Foto door John Jennings op UnsplashIk leerde lezen toen ik drie was. Niet lang daarna begon ik te schrijven. De duidelijkste herinnering die ik aan schrijven heb, is het schrijven van een gedicht toen ik zeven jaar oud was. Ik herinner me het gevoel van creatie en trots. En in mijn leven op dat moment, de hele tijd, af en toe, was dat gevoel van iets creëren waar ik naar kon wijzen en dat ik als “echt” kon zien – iets dat er niet eerder was geweest totdat ik het bedacht had, of het kwam uit mij – nieuw, en zeldzaam. Zo ook het gevoel van trots of blij zijn met mezelf.
Ik groeide op in een gezin vol disfunctie. Ik groeide op in een gezin waar mijn dagelijks leven was doordrongen van kleine scherpe gevoelens van geïsoleerd zijn, vreemd, alleen, arm, en verveeld. Ik voelde me afgezonderd en onbelangrijk, zoals kinderen van alcoholisten vaak doen. De hele dynamiek van het gezin draait om de dronken persoon. Is de dronken persoon dronken? Zal hij spoedig dronken zijn? Is hij slaperig dronken of boos? Als ik dit goed doe, wordt hij vandaag misschien niet dronken? Zal mijn moeder vandaag huilen? Zal ik vandaag wel tijd met mijn moeder doorbrengen of zal ze weer voor een dronken man moeten zorgen? Ik ben opgegroeid in een gezin waar niet veel gecommuniceerd werd. Mijn moeder is waarschijnlijk de reden waarom ik een lezer ben, waarom ik me tot boeken wendde, waarom boeken me opvoedden. Ze las de hele tijd. Het was haar ontsnapping uit haar leven. Hetzelfde geldt voor mij.

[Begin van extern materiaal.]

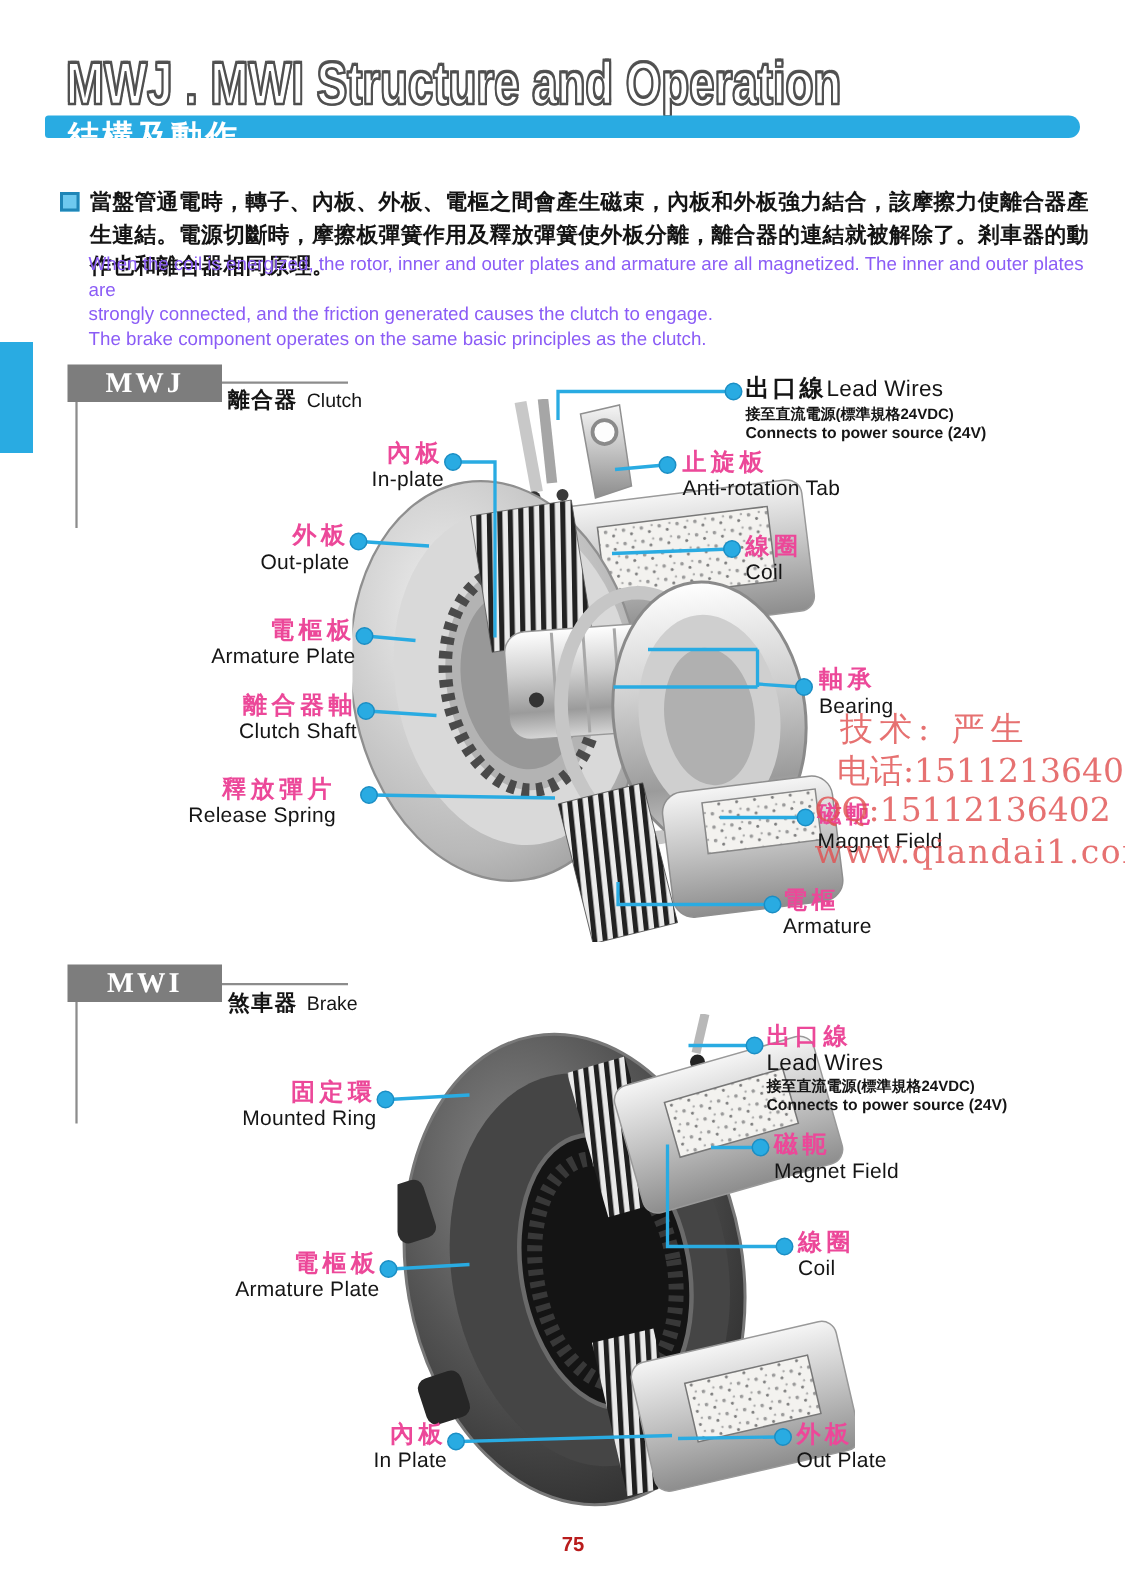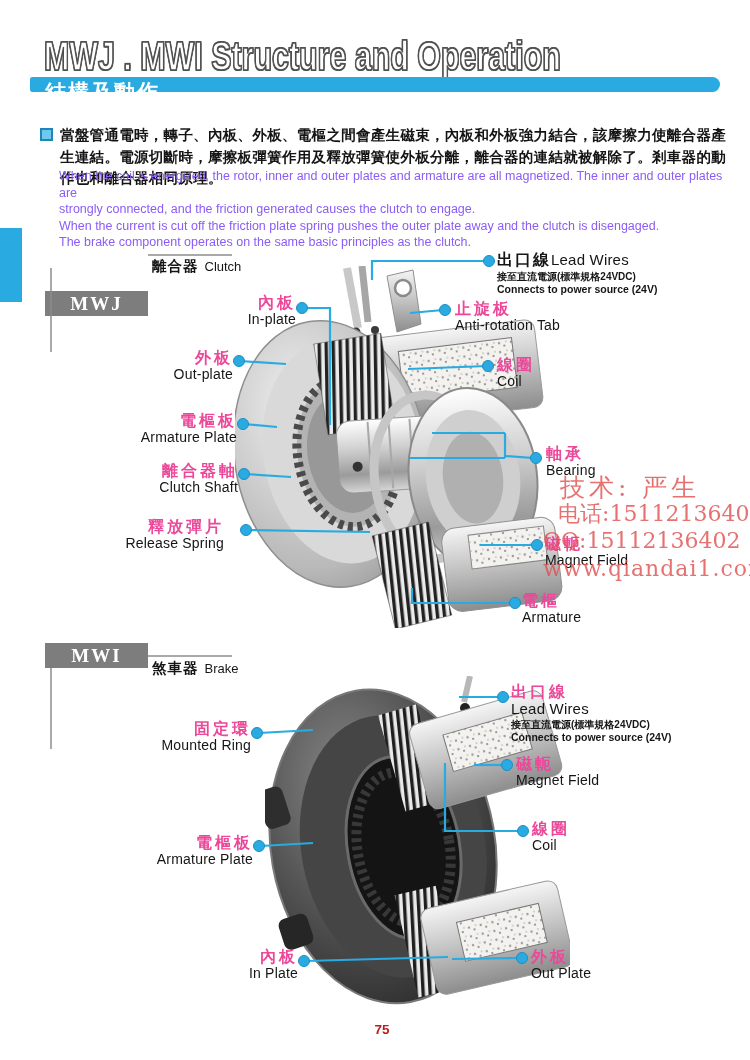"When the current is cut" div { html: <div>When the current is cut off the friction plate spring pushes the outer plate away and the clutch is disengaged.</div> -> none }
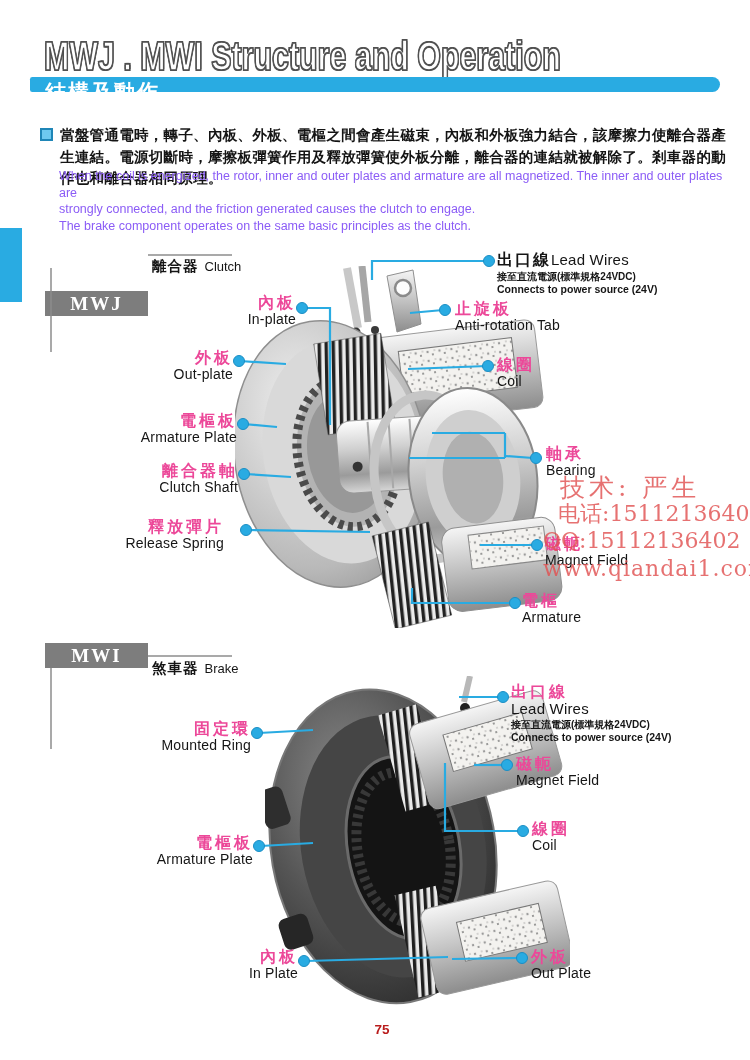"MWJ" .mwj-box { margin-top: 48px -> none }
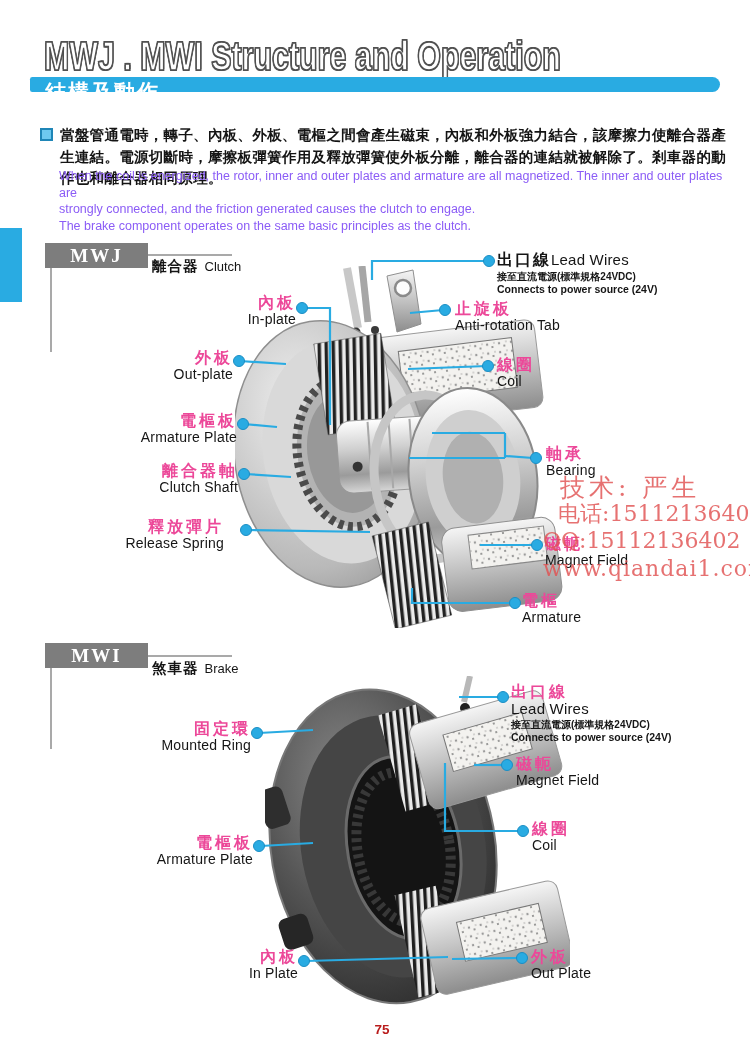"技术: 严生" .wm1 { font-size: 25px -> 22px }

Op de middelbare school vroegen vrienden me gedichten voor hen te schrijven. En dat deed ik. Ze zouden verbaasd zijn. Ik zou blij zijn. Het was zeldzaam.
Zie, want ik was het rare kind wiens vader de stadsdronkaard was en wiens oma net zelfmoord had gepleegd en vreemd genoeg wekken deze dingen geen empathie of steun op bij kinderen van middelbare schoolleeftijd. Ze inspireren ostracisme en roddels.
Dus ik las. Ik schreef. Ik vond mijn stam van vrienden. Ik had de eer te mogen werken in de boekhandel van de stad, waar ik dichtbundels, dichters, schrijvers, lezers, gemeenschap en familie vond. En toen de tijd kwam, dit is een ander verhaal, ben ik uit die stad weggegaan. En nam de poëzie met me mee. Helemaal klaar om een Engelse major te worden. En toen nam ik een les Sociologie en voelde me gedwongen mijn leven te wijden aan rechtvaardigheid en poëzie te houden zo goed als ik kon.
Er gebeurde nog meer. Decennia van narcistisch misbruik. Ik kreeg een baby. Ik stopte met schrijven. Ik stopte met voelen. Ik verliet slechte situaties. Ik kwam in betere situaties terecht. Ik vond opnieuw poëzie.
Ik schrijf poëzie omdat het de manier is waarop mijn geest tot zichzelf spreekt. De hele dag. Elke dag. Ochtend, middag of nacht. Ik ben nooit “opgeleid” of “gediplomeerd” in dit “vak”. Maar terugkijkend, de meeste dichters waren dat ook niet. Het is een gave, een stem, een drang, een passie die er gewoon is of niet is. Ik weet niet of het kan worden geleerd of getraind of gekneed als het er niet al is. Ik weet wel dat ik altijd kan groeien en leren. Ik weet dat sommige van mijn gedichten goed zijn, sommige geweldig, en sommige zo-zo.